Se há, portanto, pouco espaço político para o protagonismo de Cleitinho e Domingos Sávio na negociação de benefícios para Divinópolis junto ao governo Lula, e presumindo que nenhum dos dois vai se afastar da área de influência do ferrenho antipetismo bolsonarista que os elegeu, é o caso de pensar que ambos vão agir no Congresso como oposicionistas e receber em troca do governo o tratamento dado a opositores. É o caso de perguntar então quais são as alternativas divinopolitanas para construir uma interlocução consistente entre o município e Brasília, capaz de ir além da liberação de emendas e de alcançar grandes projetos estruturantes. É cedo ainda para apontar perspectivas, mas algumas delas já despontam naturalmente no horizonte. Elas gravitam em torno de um grupo de nomes que reúnem tanto a proximidade real com o governo eleito quanto boa experiência na vida pública e capacidade agregadora, três elementos indispensáveis a bons interlocutores.
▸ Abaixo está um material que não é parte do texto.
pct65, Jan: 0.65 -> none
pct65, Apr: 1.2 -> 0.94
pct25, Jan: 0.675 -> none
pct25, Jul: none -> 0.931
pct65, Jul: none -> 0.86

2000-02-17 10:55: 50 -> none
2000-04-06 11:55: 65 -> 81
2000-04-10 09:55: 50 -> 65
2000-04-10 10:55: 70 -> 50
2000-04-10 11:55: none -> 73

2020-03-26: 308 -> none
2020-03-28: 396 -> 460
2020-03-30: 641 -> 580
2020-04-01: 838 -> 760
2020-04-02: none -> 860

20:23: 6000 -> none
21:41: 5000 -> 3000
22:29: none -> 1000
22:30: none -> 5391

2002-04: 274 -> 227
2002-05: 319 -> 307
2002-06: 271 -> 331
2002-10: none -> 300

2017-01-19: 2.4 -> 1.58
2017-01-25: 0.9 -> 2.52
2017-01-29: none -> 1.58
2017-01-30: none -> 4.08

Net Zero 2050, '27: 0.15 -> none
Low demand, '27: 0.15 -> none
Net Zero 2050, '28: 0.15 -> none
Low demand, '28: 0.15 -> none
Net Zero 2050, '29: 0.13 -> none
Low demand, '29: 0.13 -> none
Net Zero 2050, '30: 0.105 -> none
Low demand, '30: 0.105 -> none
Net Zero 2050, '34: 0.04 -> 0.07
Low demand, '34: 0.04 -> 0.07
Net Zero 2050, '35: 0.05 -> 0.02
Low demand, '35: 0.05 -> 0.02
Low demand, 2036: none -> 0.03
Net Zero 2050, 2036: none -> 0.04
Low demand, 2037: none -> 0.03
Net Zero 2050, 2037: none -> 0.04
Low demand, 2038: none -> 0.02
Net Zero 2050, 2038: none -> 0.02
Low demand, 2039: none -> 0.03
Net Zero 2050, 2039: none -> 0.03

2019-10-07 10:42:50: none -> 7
Tais nomes incluem o ex-prefeito Demétrius Pereira, próximo do presidente eleito e bem relacionado com o seu entorno, assim como o ex-deputado Jaime Martins Filho, político de índole pragmática e moderada que, a despeito de ter se aproximado de Zema e Bolsonaro, tem no currículo um bom trânsito com Lula. Embora tenha passado à esfera estadual de atuação nas eleições de outubro, a deputada eleita Lohanna França, que em razão de seu perfil agregador se revelou um nome central na campanha do PT em Divinópolis nos dois turnos de votação, também pode ter lugar nesse arranjo, funcionando como elo entre esses e outros líderes. Não é por acaso, aliás, que Demétrius e Jaime figuram em destaque entre os articuladores que tornaram possível a UFSJ e o Cefet em Divinópolis. Assim, neste país em que alguns preferem agora fazer política fechando estradas, pedindo golpe militar e bloqueando o diálogo, deve-se torcer para que esse grupo de políticos encare a empreitada de abrir caminhos e construir uma ponte democrática que ligue Divinópolis a Brasília.